Opinion
No. 15-4081
04-25-2016
CLD-222
NOT PRECEDENTIAL
On Appeal from the United States District Court for the Eastern District of Pennsylvania
(E.D. Pa. No. 2-11-cr-00076-001)
District Judge: Honorable Norma L. Shapiro Submitted for Possible Summary Action Pursuant to Third Circuit LAR 27.4 and I.O.P. 10.6
April 14, 2016
Before: FISHER, JORDAN and VANASKIE, Circuit Judges OPINION PER CURIAM
This disposition is not an opinion of the full Court and pursuant to I.O.P. 5.7 does not constitute binding precedent.
Amos Singleton appeals the District Court's order denying his amended motion for a new trial as untimely. For the reasons below, we will summarily affirm the District Court's order.
In June 2012, Singleton was convicted of conspiracy to commit robbery that interferes with interstate commerce, robbery that interferes with interstate commerce, use of a firearm during a crime of violence, and being a convicted felon in possession of a firearm. He was sentenced to 360 months in prison. In July 2012, defense counsel filed a motion for judgment of acquittal or a new trial. In April 2013, Singleton sought to file a pro se supplemental motion for a new trial. The District Court struck the pro se motion because Singleton was represented by counsel but advised counsel he could request to file a supplemental motion if he felt it was necessary. Defense counsel did not file a supplemental motion. The District Court subsequently denied the counseled motion for a new trial.
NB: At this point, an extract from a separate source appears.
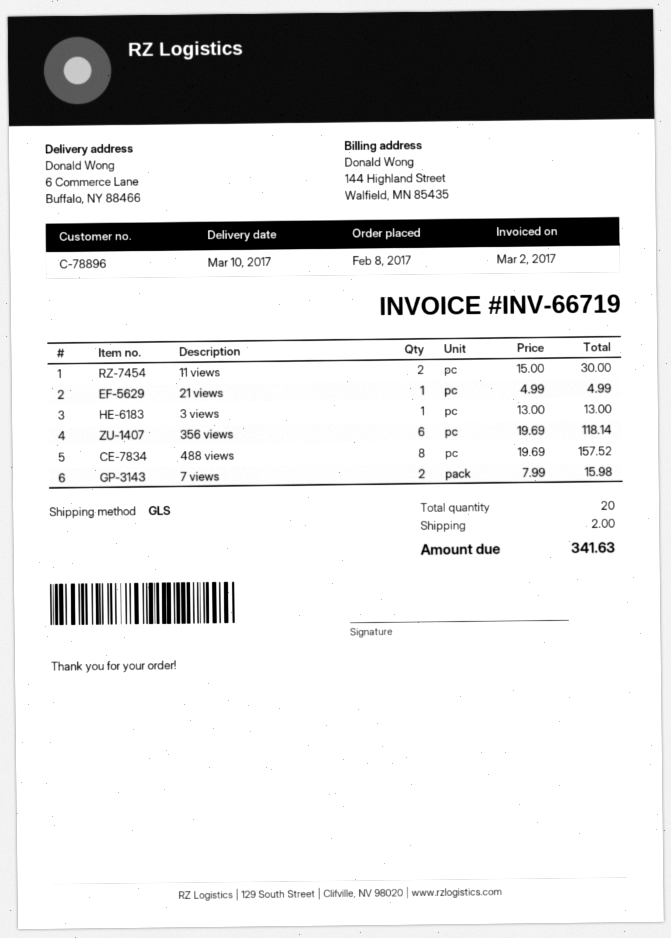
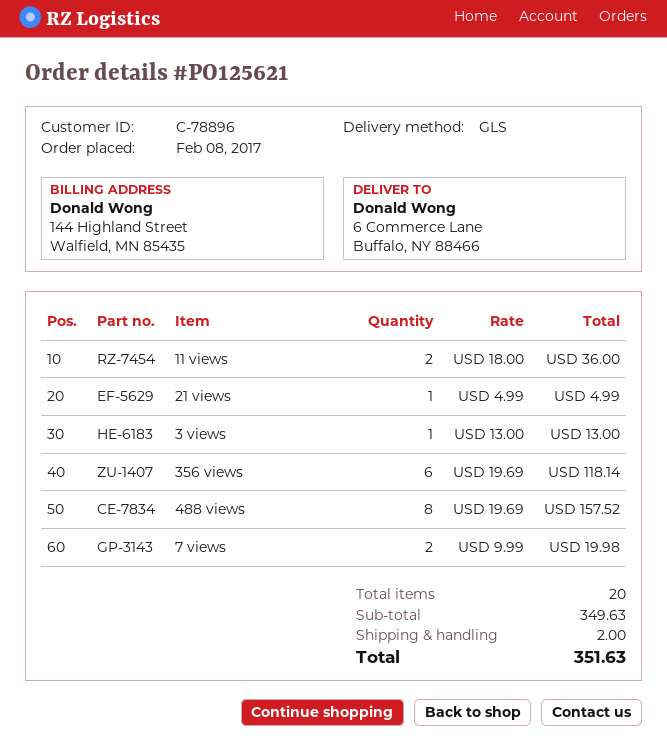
11 views: 2 x 15.00 = 30.00 -> 2 x 18.00 = 36.00
7 views: 2 x 7.99 = 15.98 -> 2 x 9.99 = 19.98
total: 341.63 -> 351.63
In May 2014, we affirmed the District Court's denial of the counseled motion for a new trial. United States v. Singleton, 565 F. App'x 108 (3d Cir. May 1, 2014). Singleton's petition for a writ of certiorari was denied by the Supreme Court in October 2014. In August 2015, Singleton filed a pro se motion for a new trial pursuant to Fed. R. Crim. P. 33. He argued that newly-discovered evidence showed that the Government used fraudulent documents to establish federal jurisdiction over the robbery. The District Court denied the motion without prejudice to Singleton filing an amended motion explaining what evidence was newly-discovered, how it could not have been discovered earlier with the exercise of due diligence, and whether he could show excusable neglect for his late filing of the motion.
Singleton raised similar arguments in a motion filed pursuant to 28 U.S.C. § 2255 which is pending before the District Court.
Singleton filed an amended motion for a new trial. He argued, in relevant part, that he could not file his motion for a new trial earlier because he was represented by counsel and his pro se motion was struck. The District Court denied the amended motion as untimely, and Singleton filed a notice of appeal.
We have jurisdiction under 28 U.S.C. § 1291, and we review the District Court's order for an abuse of discretion. United States v. Brennan, 326 F.3d 176, 189 (3d Cir. 2003). Rule 33 allows for a motion for a new trial to be filed within three years of a verdict if based on newly discovered evidence or within fourteen days if based on any other reason. Fed. R. Crim. P. 33(b). A district court may extend this time pursuant to Fed. R. Crim. P. 45(b)(1)(B) if the failure to timely file is because of excusable neglect. Factors considered in making this equitable determination include the length and reason for the delay, whether the movant had control over the delay, and whether the movant acted in good faith. See In re Cendant Corp. PRIDES Litig., 234 F.3d 166, 171 (3d Cir. 2000).
Singleton argues that he was unable to file his motion while he was represented by counsel. He stated that he learned in December 2014 that he was no longer represented by counsel. However, he still waited until August 2015, over eight months later, to file his motion for a new trial. Singleton has not shown that this lengthy delay was somehow out of his control. Moreover, as noted by the District Court, Singleton did not explain why he could not have discovered the purportedly new evidence before trial. The District Court did not abuse its discretion in denying the motion for a new trial.
Summary action is appropriate if there is no substantial question presented in the appeal. See Third Circuit LAR 27.4. For the above reasons, as well as those set forth by the District Court, we will summarily affirm the District Court's order. See Third Circuit I.O.P. 10.6.